Teoretycznie powinno się tutaj zakończyć, bo jasno dałam moim, ekhm, siostrom do zrozumienia, że nie zamierzam się alimentów zrzekać. Ale po pierwsze, na sytuacje tego typu działam, jak magnes najlepszy. Po drugie, nieszczęścia chodzą parami.

Siedzę w domu, robię nic, a tu nagle dzwonek do drzwi. BARDZO niechętnie wstałam, patrzę a tu przed bramą stoi czarne auto. Myślę "mafia, cholera, wiedziałam, że to sprzedawanie ubrań na alledrogo nie jest dobrym pomysłem! cholera cholera cholera!". Wychodzę. Audi A5. Auto rozpoznaję na kilometr, bo mi się tak strasznie, STRASZNIE podoba. Z samochodu wysiada mężczyzna.

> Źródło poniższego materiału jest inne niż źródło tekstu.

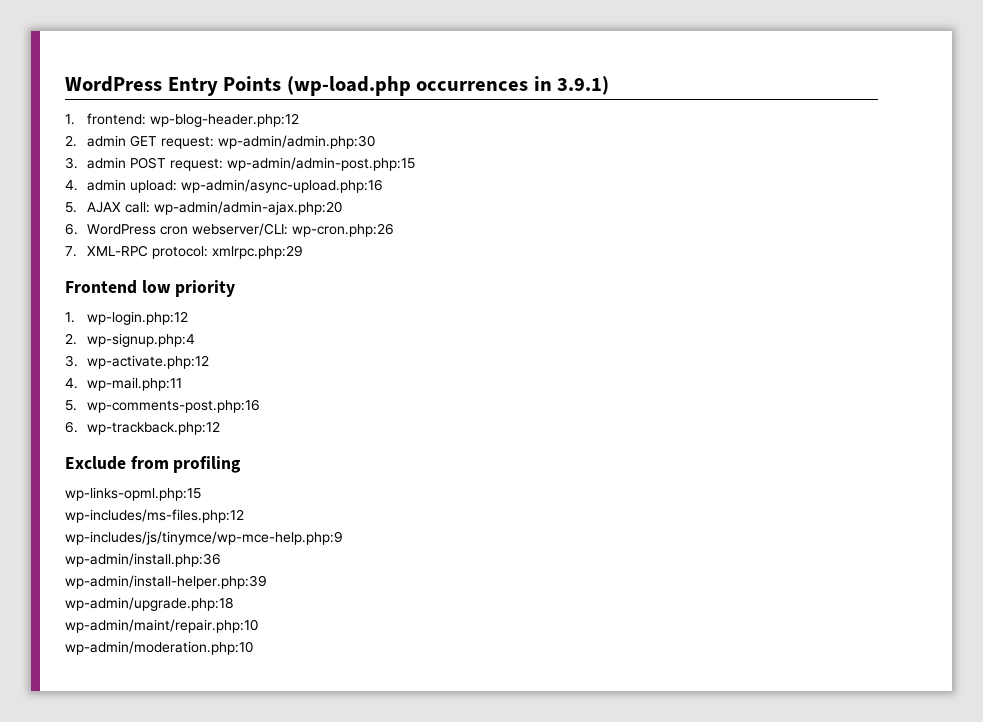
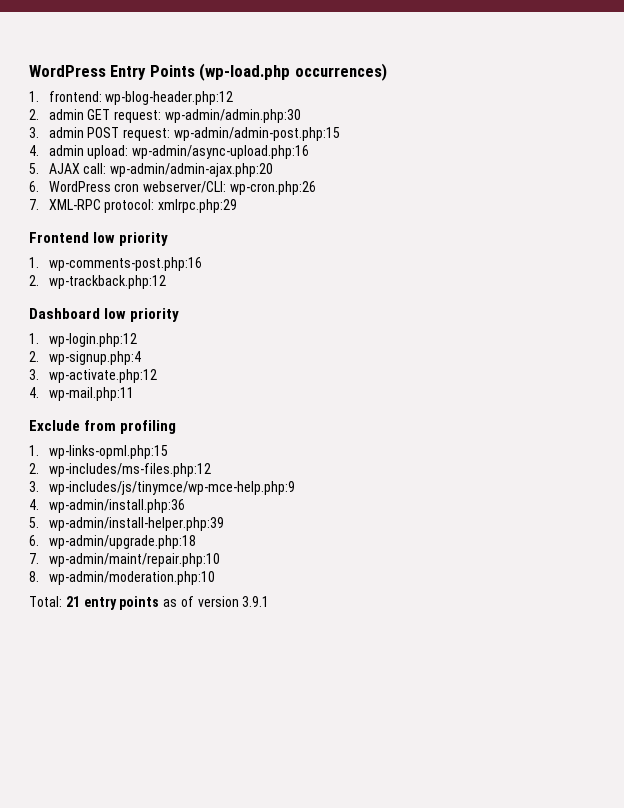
- WordPress Entry Points (wp-load.php occurrences in 3.9.1)
+ WordPress Entry Points (wp-load.php occurrences)
+ 1. wp-comments-post.php:16
+ 2. wp-trackback.php:12
+ Dashboard low priority
- 5. wp-comments-post.php:16
- 6. wp-trackback.php:12
- wp-links-opml.php:15
+ 1. wp-links-opml.php:15
- wp-includes/ms-files.php:12
+ 2. wp-includes/ms-files.php:12
- wp-includes/js/tinymce/wp-mce-help.php:9
+ 3. wp-includes/js/tinymce/wp-mce-help.php:9
- wp-admin/install.php:36
+ 4. wp-admin/install.php:36
- wp-admin/install-helper.php:39
+ 5. wp-admin/install-helper.php:39
- wp-admin/upgrade.php:18
+ 6. wp-admin/upgrade.php:18
- wp-admin/maint/repair.php:10
+ 7. wp-admin/maint/repair.php:10
- wp-admin/moderation.php:10
+ 8. wp-admin/moderation.php:10
+ Total: 21 entry points as of version 3.9.1

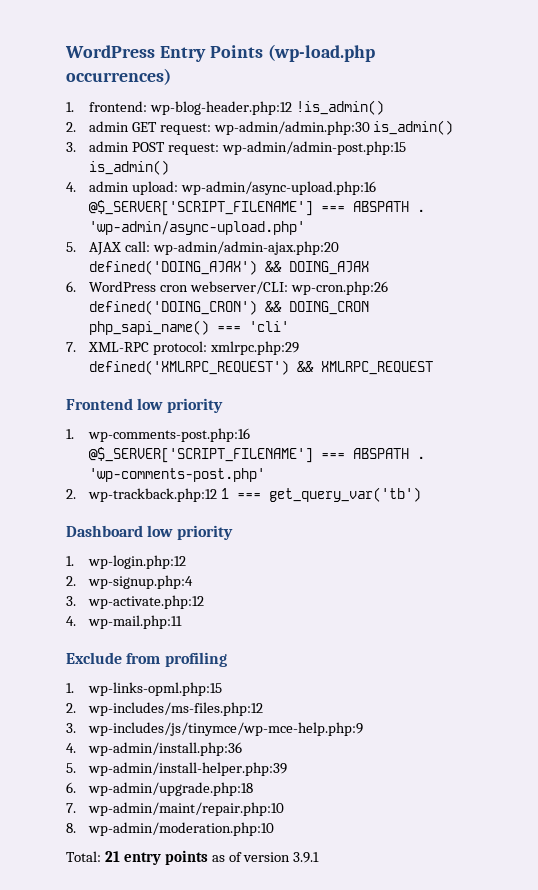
- 1. frontend: wp-blog-header.php:12
+ 1. frontend: wp-blog-header.php:12 !is_admin()
- 2. admin GET request: wp-admin/admin.php:30
+ 2. admin GET request: wp-admin/admin.php:30 is_admin()
- 3. admin POST request: wp-admin/admin-post.php:15
+ 3. admin POST request: wp-admin/admin-post.php:15 is_admin()
- 4. admin upload: wp-admin/async-upload.php:16
+ 4. admin upload: wp-admin/async-upload.php:16 @$_SERVER['SCRIPT_FILENAME'] === ABSPATH . 'wp-admin/async-upload.php'
- 5. AJAX call: wp-admin/admin-ajax.php:20
+ 5. AJAX call: wp-admin/admin-ajax.php:20 defined('DOING_AJAX') && DOING_AJAX
- 6. WordPress cron webserver/CLI: wp-cron.php:26
+ 6. WordPress cron webserver/CLI: wp-cron.php:26 defined('DOING_CRON') && DOING_CRON php_sapi_name() === 'cli'
- 7. XML-RPC protocol: xmlrpc.php:29
+ 7. XML-RPC protocol: xmlrpc.php:29 defined('XMLRPC_REQUEST') && XMLRPC_REQUEST
- 1. wp-comments-post.php:16
+ 1. wp-comments-post.php:16 @$_SERVER['SCRIPT_FILENAME'] === ABSPATH . 'wp-comments-post.php'
- 2. wp-trackback.php:12
+ 2. wp-trackback.php:12 1 === get_query_var('tb')

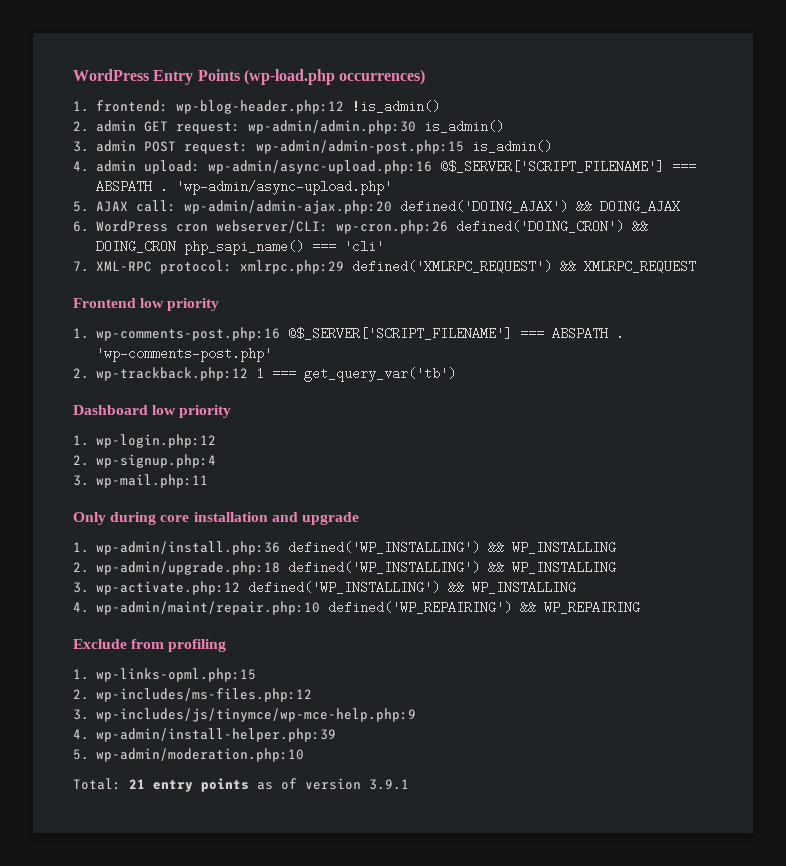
- 3. wp-activate.php:12
- 4. wp-mail.php:11
+ 3. wp-mail.php:11
+ Only during core installation and upgrade
+ 1. wp-admin/install.php:36 defined('WP_INSTALLING') && WP_INSTALLING
+ 2. wp-admin/upgrade.php:18 defined('WP_INSTALLING') && WP_INSTALLING
+ 3. wp-activate.php:12 defined('WP_INSTALLING') && WP_INSTALLING
+ 4. wp-admin/maint/repair.php:10 defined('WP_REPAIRING') && WP_REPAIRING
- 4. wp-admin/install.php:36
- 5. wp-admin/install-helper.php:39
+ 4. wp-admin/install-helper.php:39
- 6. wp-admin/upgrade.php:18
- 7. wp-admin/maint/repair.php:10
- 8. wp-admin/moderation.php:10
+ 5. wp-admin/moderation.php:10

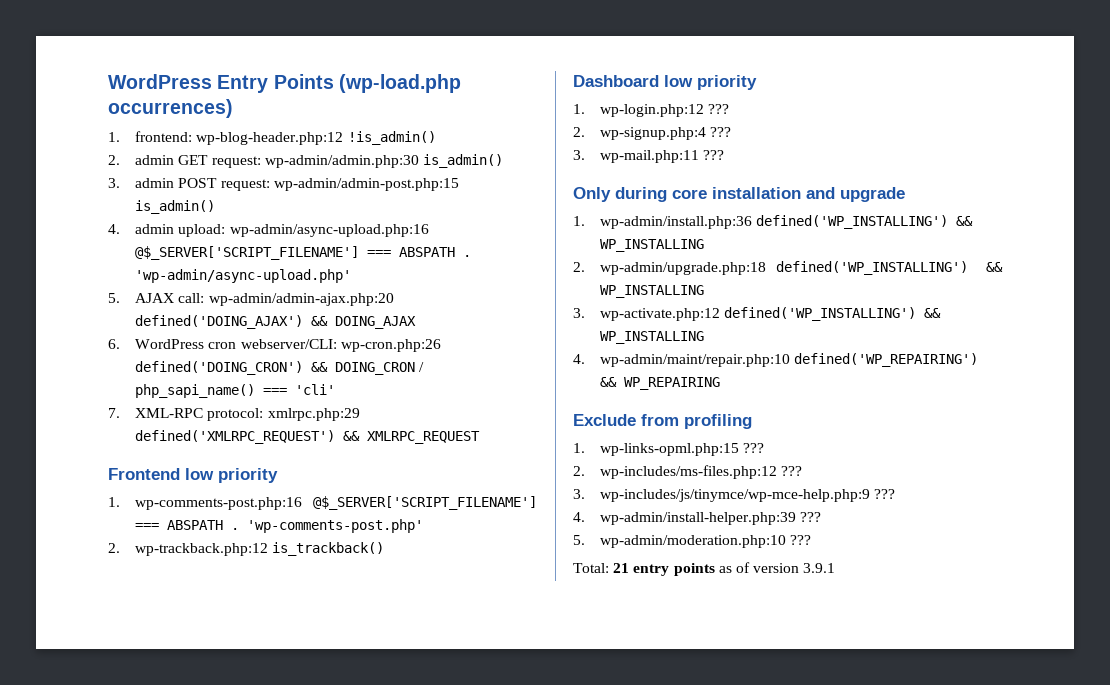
- 6. WordPress cron webserver/CLI: wp-cron.php:26 defined('DOING_CRON') && DOING_CRON php_sapi_name() === 'cli'
+ 6. WordPress cron webserver/CLI: wp-cron.php:26 defined('DOING_CRON') && DOING_CRON / php_sapi_name() === 'cli'
- 2. wp-trackback.php:12 1 === get_query_var('tb')
+ 2. wp-trackback.php:12 is_trackback()
- 1. wp-login.php:12
+ 1. wp-login.php:12 ???
- 2. wp-signup.php:4
+ 2. wp-signup.php:4 ???
- 3. wp-mail.php:11
+ 3. wp-mail.php:11 ???
- 1. wp-links-opml.php:15
+ 1. wp-links-opml.php:15 ???
- 2. wp-includes/ms-files.php:12
+ 2. wp-includes/ms-files.php:12 ???
- 3. wp-includes/js/tinymce/wp-mce-help.php:9
+ 3. wp-includes/js/tinymce/wp-mce-help.php:9 ???
- 4. wp-admin/install-helper.php:39
+ 4. wp-admin/install-helper.php:39 ???
- 5. wp-admin/moderation.php:10
+ 5. wp-admin/moderation.php:10 ???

Brawo dla domyślnych! Był to mój tatuś, którego tak BARDZO nie stać na płacenie alimentów dla mnie! Z rozmowy - ekhm - z nim dowiedziałam się jakim złym człowiekiem jestem, jakim podłym, jakim wrednym, etc, etc, etc.

Szczękę zbieram do tej pory. Wszystko spoko, ale taka awantura dla 123zł? Nie wiem czy ta audica nie spaliła więcej...

"rodzinka"

Skomentuj (21) Pobierz ten tekst w formie obrazka
Ocena: 740 (782)

Komentarze

Momencik, trwa ładowanie komentarzy   ładowanie…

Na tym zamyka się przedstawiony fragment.